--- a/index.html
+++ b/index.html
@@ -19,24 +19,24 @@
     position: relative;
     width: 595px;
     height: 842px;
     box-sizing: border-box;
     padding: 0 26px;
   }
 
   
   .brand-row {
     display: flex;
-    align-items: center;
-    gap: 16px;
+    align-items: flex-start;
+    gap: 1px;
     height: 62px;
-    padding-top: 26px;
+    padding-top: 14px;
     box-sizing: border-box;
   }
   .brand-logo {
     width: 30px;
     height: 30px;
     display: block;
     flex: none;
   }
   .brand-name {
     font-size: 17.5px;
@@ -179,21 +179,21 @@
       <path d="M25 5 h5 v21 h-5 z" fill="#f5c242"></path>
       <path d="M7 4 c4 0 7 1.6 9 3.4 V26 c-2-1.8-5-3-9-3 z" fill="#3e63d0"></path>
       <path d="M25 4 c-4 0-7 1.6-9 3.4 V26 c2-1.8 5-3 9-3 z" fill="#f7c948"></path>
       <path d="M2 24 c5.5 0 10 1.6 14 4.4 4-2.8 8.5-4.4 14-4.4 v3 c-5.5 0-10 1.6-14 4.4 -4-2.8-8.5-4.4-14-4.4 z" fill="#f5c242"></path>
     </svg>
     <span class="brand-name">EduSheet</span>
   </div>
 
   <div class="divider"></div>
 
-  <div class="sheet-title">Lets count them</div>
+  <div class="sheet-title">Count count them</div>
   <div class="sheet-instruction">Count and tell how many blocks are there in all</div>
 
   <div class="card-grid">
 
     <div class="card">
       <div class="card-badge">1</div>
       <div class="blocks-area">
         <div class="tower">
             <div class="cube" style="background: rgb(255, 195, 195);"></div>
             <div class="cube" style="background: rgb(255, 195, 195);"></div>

=-=-=-=-=

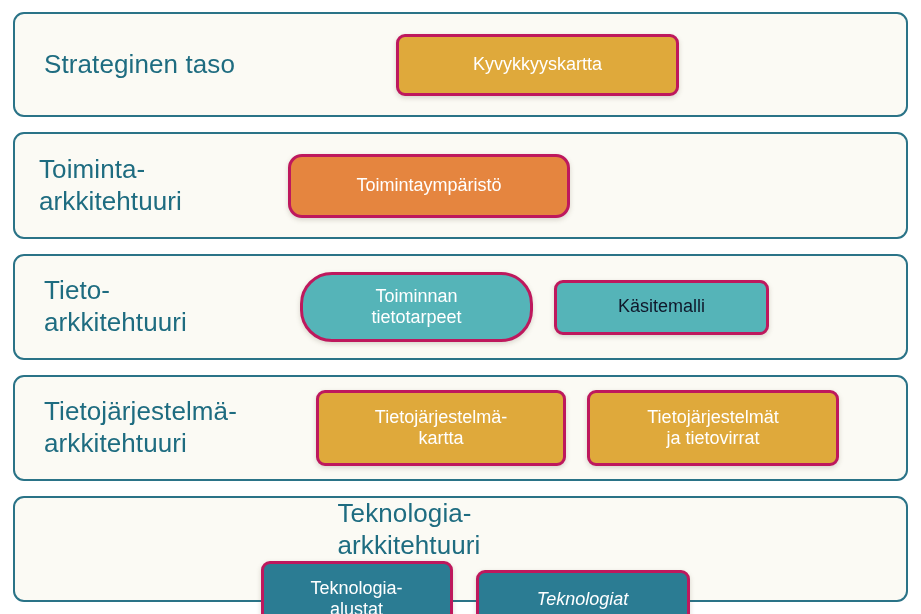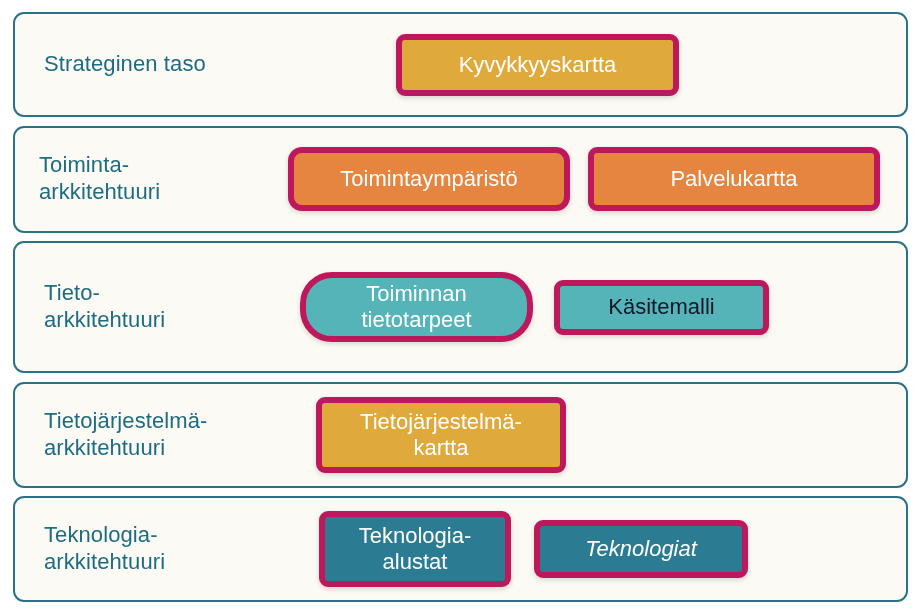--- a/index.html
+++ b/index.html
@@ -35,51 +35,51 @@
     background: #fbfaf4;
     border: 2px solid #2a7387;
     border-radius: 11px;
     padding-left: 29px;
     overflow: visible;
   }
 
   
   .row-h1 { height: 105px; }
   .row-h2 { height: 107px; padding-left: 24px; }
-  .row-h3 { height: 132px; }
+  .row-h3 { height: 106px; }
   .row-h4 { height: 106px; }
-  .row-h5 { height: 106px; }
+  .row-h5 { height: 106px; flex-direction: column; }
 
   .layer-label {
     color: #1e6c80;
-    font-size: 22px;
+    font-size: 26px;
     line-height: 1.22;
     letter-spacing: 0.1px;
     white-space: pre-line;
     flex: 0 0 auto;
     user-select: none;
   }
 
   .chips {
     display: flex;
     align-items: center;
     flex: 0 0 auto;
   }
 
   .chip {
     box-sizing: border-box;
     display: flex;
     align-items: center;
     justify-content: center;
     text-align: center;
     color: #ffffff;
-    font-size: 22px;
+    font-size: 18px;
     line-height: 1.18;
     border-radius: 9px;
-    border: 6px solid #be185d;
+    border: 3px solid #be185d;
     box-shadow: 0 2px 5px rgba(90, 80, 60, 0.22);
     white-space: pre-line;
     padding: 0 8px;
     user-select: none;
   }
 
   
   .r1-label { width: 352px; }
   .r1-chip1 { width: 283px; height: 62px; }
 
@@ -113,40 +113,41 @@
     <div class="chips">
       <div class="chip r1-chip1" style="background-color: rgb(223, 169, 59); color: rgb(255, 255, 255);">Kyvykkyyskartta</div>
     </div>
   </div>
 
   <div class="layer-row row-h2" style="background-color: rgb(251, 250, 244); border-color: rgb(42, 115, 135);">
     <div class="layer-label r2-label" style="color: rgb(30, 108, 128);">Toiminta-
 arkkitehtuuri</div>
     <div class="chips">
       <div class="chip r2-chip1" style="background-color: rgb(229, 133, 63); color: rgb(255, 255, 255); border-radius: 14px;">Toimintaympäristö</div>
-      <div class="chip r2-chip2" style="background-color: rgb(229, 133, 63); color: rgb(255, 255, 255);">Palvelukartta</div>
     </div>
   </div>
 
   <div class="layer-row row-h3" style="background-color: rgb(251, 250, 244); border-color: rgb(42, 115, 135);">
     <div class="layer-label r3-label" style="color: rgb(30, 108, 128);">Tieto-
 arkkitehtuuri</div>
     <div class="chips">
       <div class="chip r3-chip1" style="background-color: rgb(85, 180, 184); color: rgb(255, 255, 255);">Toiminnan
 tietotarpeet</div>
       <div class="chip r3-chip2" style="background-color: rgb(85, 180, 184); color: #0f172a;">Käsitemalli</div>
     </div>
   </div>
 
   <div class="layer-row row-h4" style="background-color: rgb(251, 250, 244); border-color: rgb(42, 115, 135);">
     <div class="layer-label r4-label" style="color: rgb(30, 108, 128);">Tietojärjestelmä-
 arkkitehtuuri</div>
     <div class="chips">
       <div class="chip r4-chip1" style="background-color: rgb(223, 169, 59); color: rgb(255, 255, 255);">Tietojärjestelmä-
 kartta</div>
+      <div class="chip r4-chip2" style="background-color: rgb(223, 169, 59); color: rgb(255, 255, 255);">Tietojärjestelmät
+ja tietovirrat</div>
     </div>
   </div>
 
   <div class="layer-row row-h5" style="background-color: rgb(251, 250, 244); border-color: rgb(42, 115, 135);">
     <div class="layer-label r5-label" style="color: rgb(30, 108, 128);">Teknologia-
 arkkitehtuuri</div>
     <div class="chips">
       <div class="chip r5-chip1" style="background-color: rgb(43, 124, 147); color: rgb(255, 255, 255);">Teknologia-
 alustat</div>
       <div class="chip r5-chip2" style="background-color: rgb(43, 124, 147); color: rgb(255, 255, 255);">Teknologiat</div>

=-=-=-=-=

**Task description**
The word "fill" appears in some lines above. Return every one of those lines.

**The answer**
       <path d="M25 5 h5 v21 h-5 z" fill="#f5c242"></path>
       <path d="M7 4 c4 0 7 1.6 9 3.4 V26 c-2-1.8-5-3-9-3 z" fill="#3e63d0"></path>
       <path d="M25 4 c-4 0-7 1.6-9 3.4 V26 c2-1.8 5-3 9-3 z" fill="#f7c948"></path>
       <path d="M2 24 c5.5 0 10 1.6 14 4.4 4-2.8 8.5-4.4 14-4.4 v3 c-5.5 0-10 1.6-14 4.4 -4-2.8-8.5-4.4-14-4.4 z" fill="#f5c242"></path>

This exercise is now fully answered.